[Web document revisions]
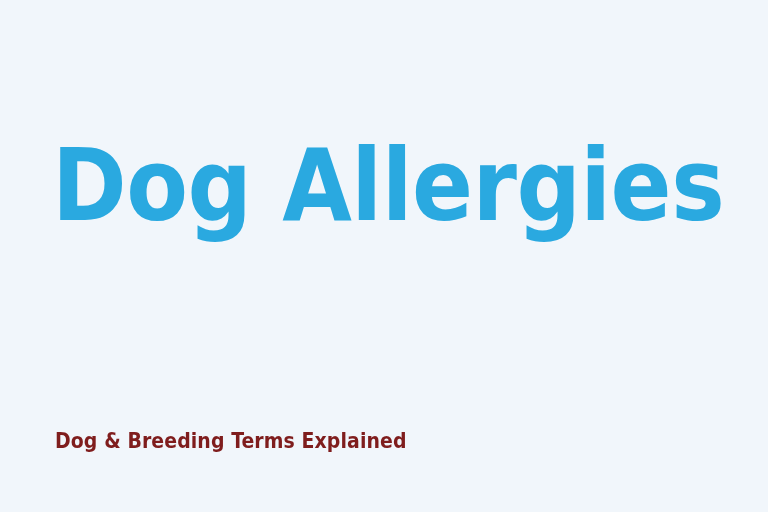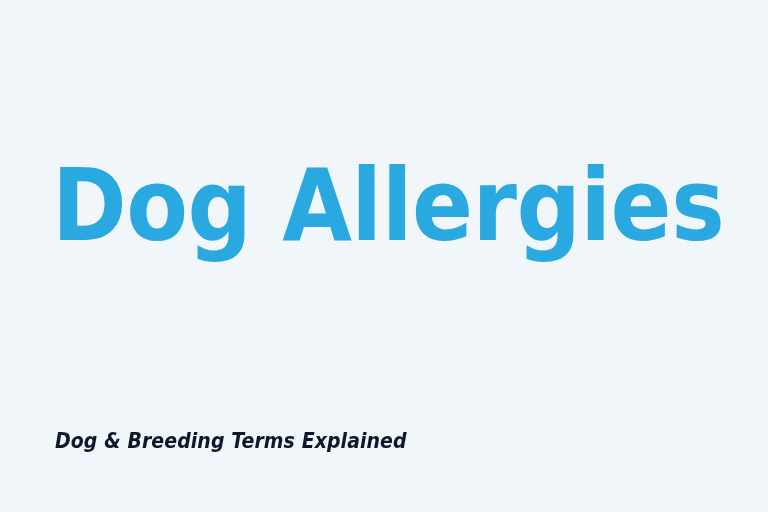"Dog Allergies" .title { top: 156px -> 136px }
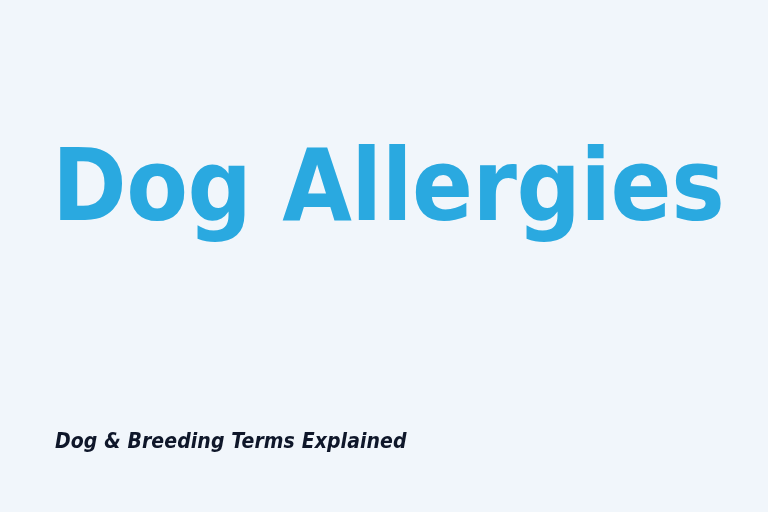"Dog & Breeding Terms Explained" .subtitle { color: #0f172a -> #7f1d1d; font-style: italic -> none }
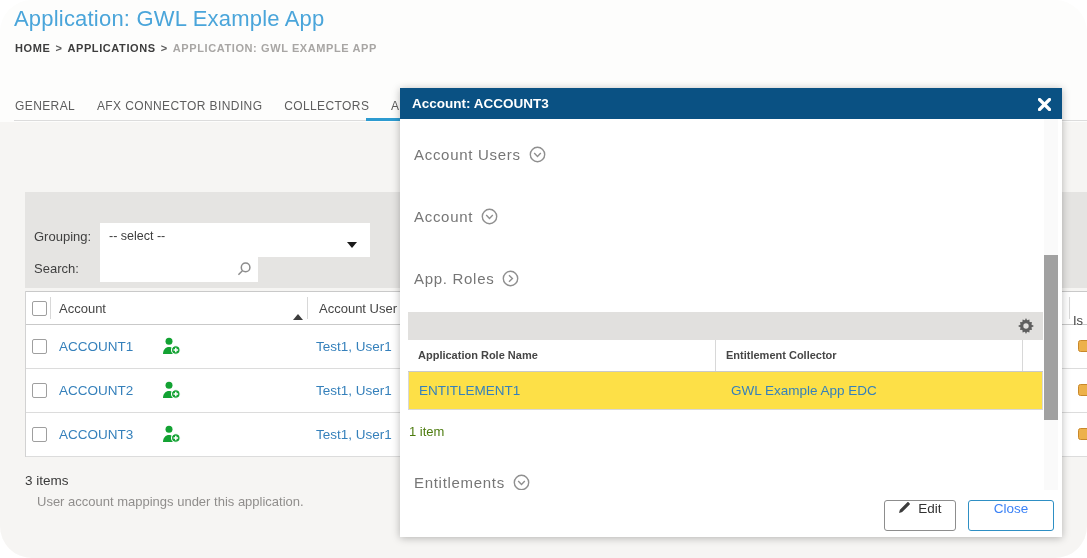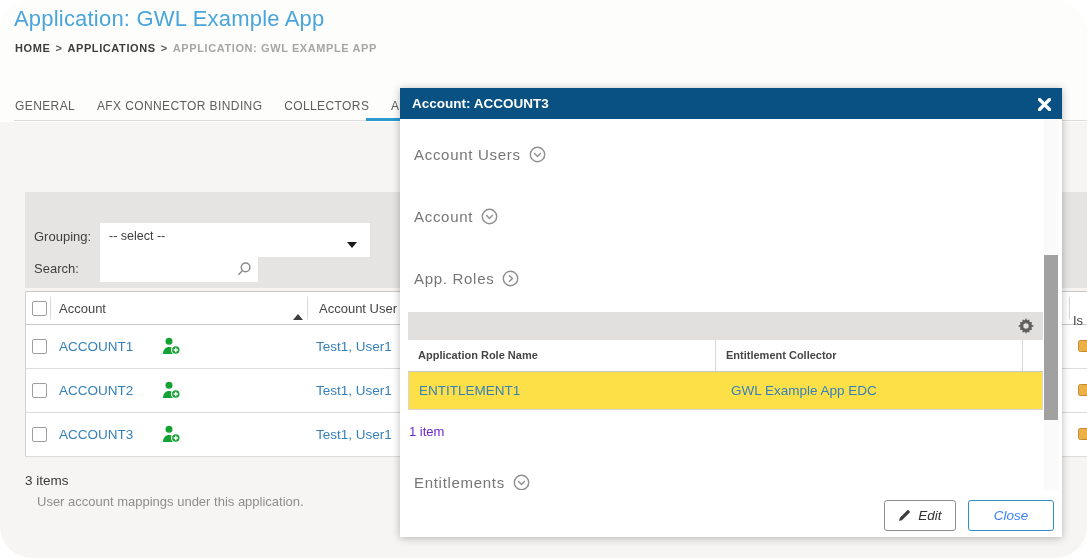"1 item" .modal-item-count { color: #6d28d9 -> #4d7c0f }
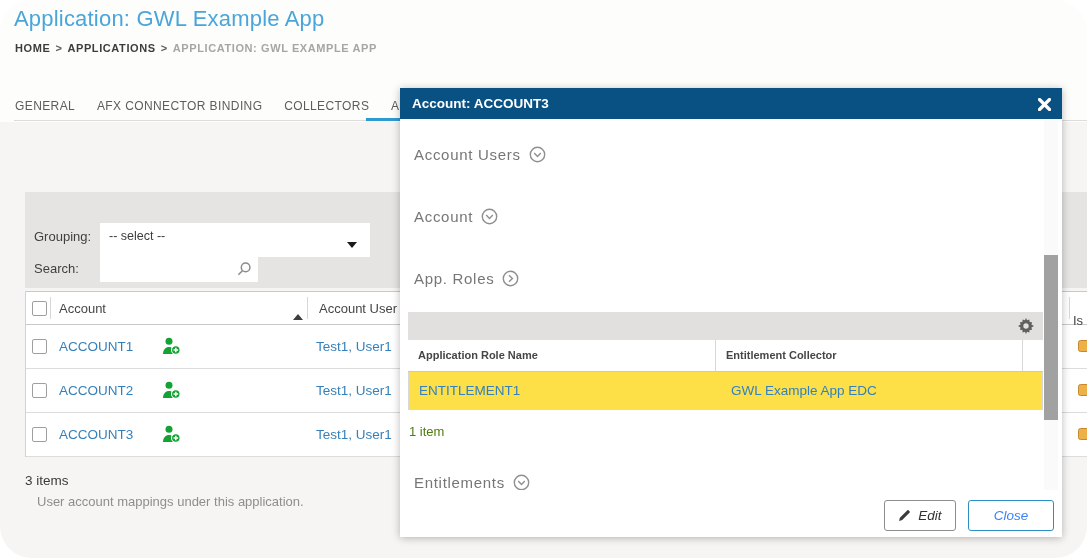"Edit" .btn { align-items: center -> none; font-style: italic -> none }
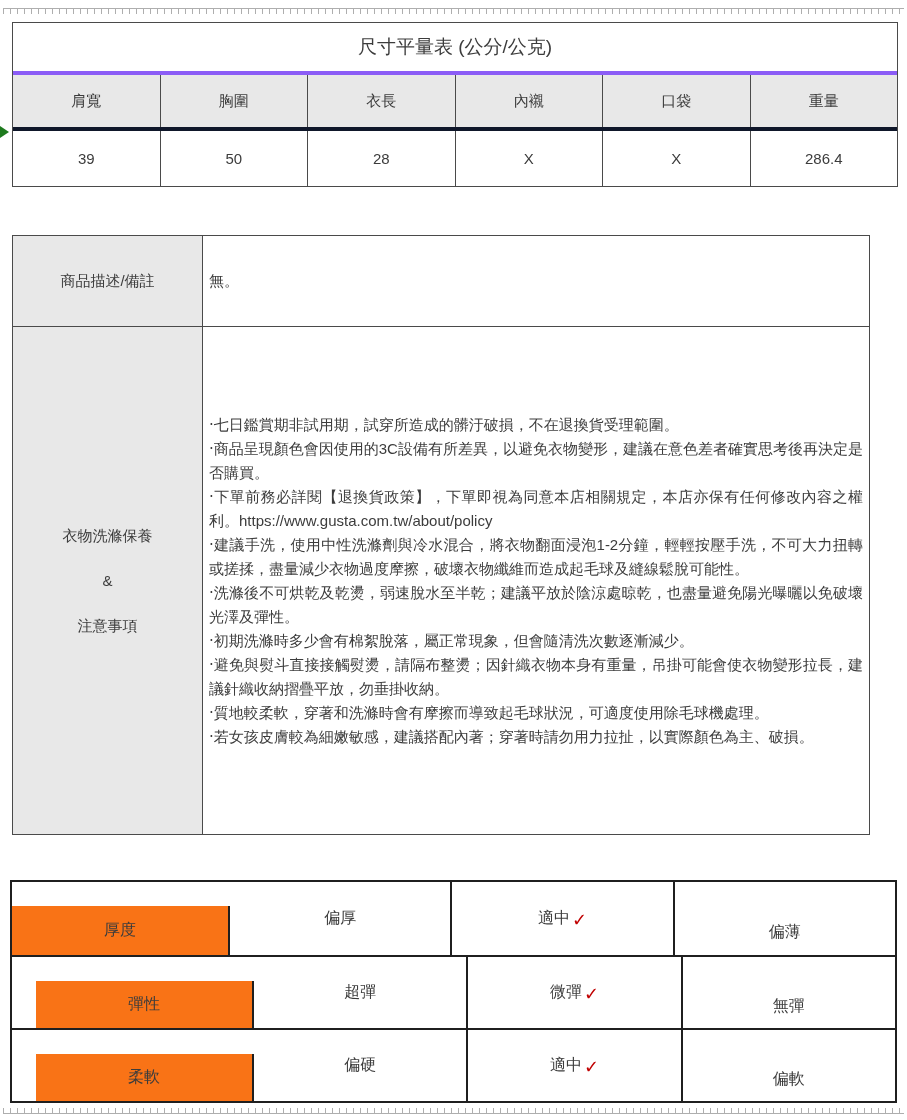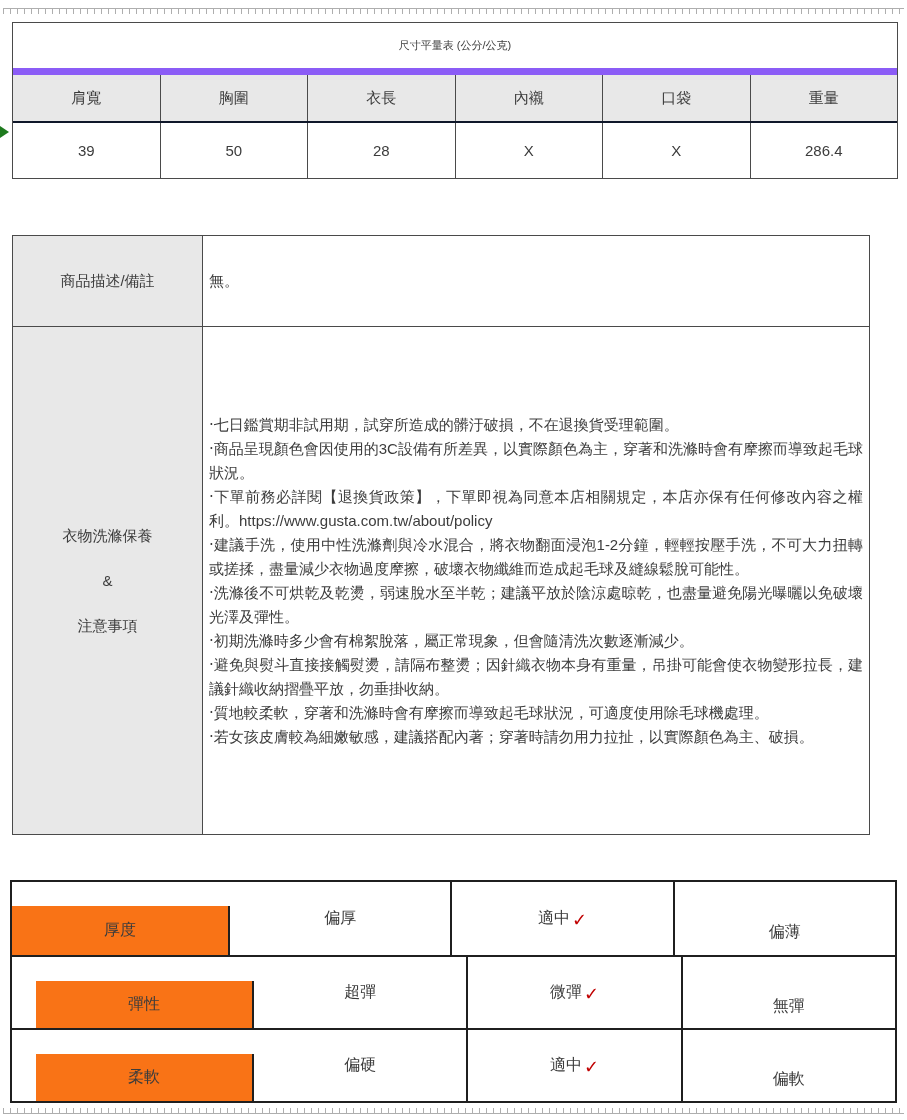"尺寸平量表 (公分/公克)" .size-title { border-bottom: 7px solid #8b5cf6 -> 4px solid #8b5cf6; font-size: 11px -> 19px }
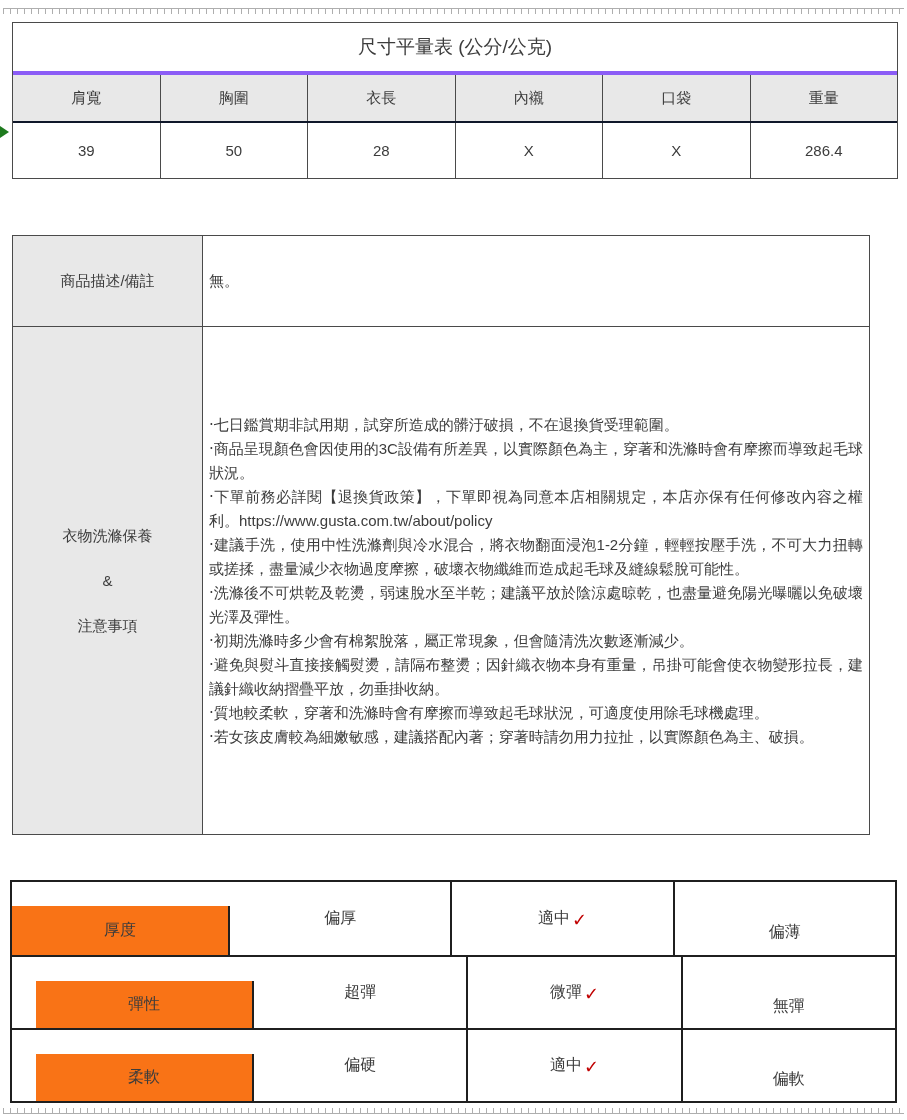"肩寬" .size-head { border-bottom: 2px solid #0f172a -> 4px solid #0f172a; height: 48px -> 56px }
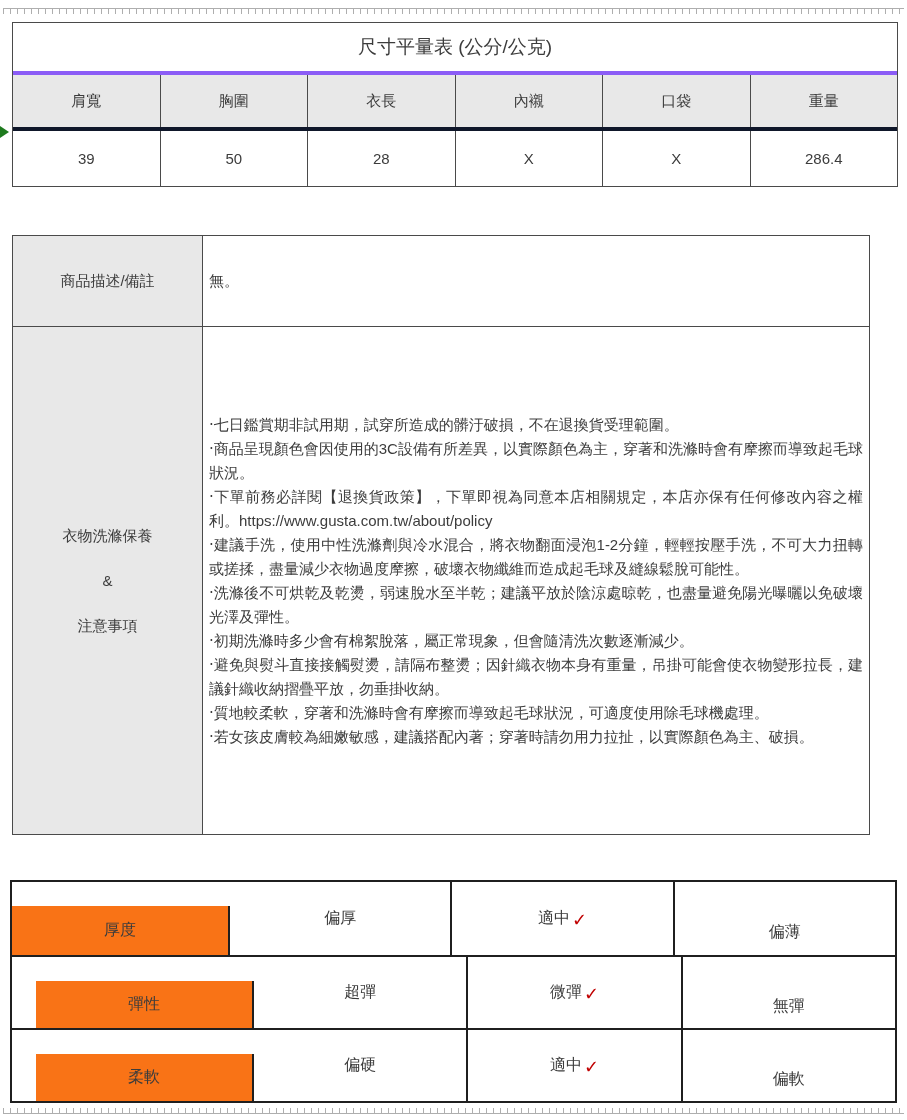"‧商品呈現顏色會因使用的3C設備有所差異，以實際顏色為主，穿著和洗滌時會有摩擦而" div { text: 實際顏色為主，穿著和洗滌時會有摩擦而導致起毛球狀況 -> 避免衣物變形，建議在意色差者確實思考後再決定是否購買 }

EXERCISE PROMPT:
Give every record back exactly as it reads, with no images.

REPLY:
"Dog Allergies" .title { top: 156px -> 136px }
"Dog & Breeding Terms Explained" .subtitle { color: #0f172a -> #7f1d1d; font-style: italic -> none }
"1 item" .modal-item-count { color: #6d28d9 -> #4d7c0f }
"Edit" .btn { align-items: center -> none; font-style: italic -> none }
"尺寸平量表 (公分/公克)" .size-title { border-bottom: 7px solid #8b5cf6 -> 4px solid #8b5cf6; font-size: 11px -> 19px }
"肩寬" .size-head { border-bottom: 2px solid #0f172a -> 4px solid #0f172a; height: 48px -> 56px }
"‧商品呈現顏色會因使用的3C設備有所差異，以實際顏色為主，穿著和洗滌時會有摩擦而" div { text: 實際顏色為主，穿著和洗滌時會有摩擦而導致起毛球狀況 -> 避免衣物變形，建議在意色差者確實思考後再決定是否購買 }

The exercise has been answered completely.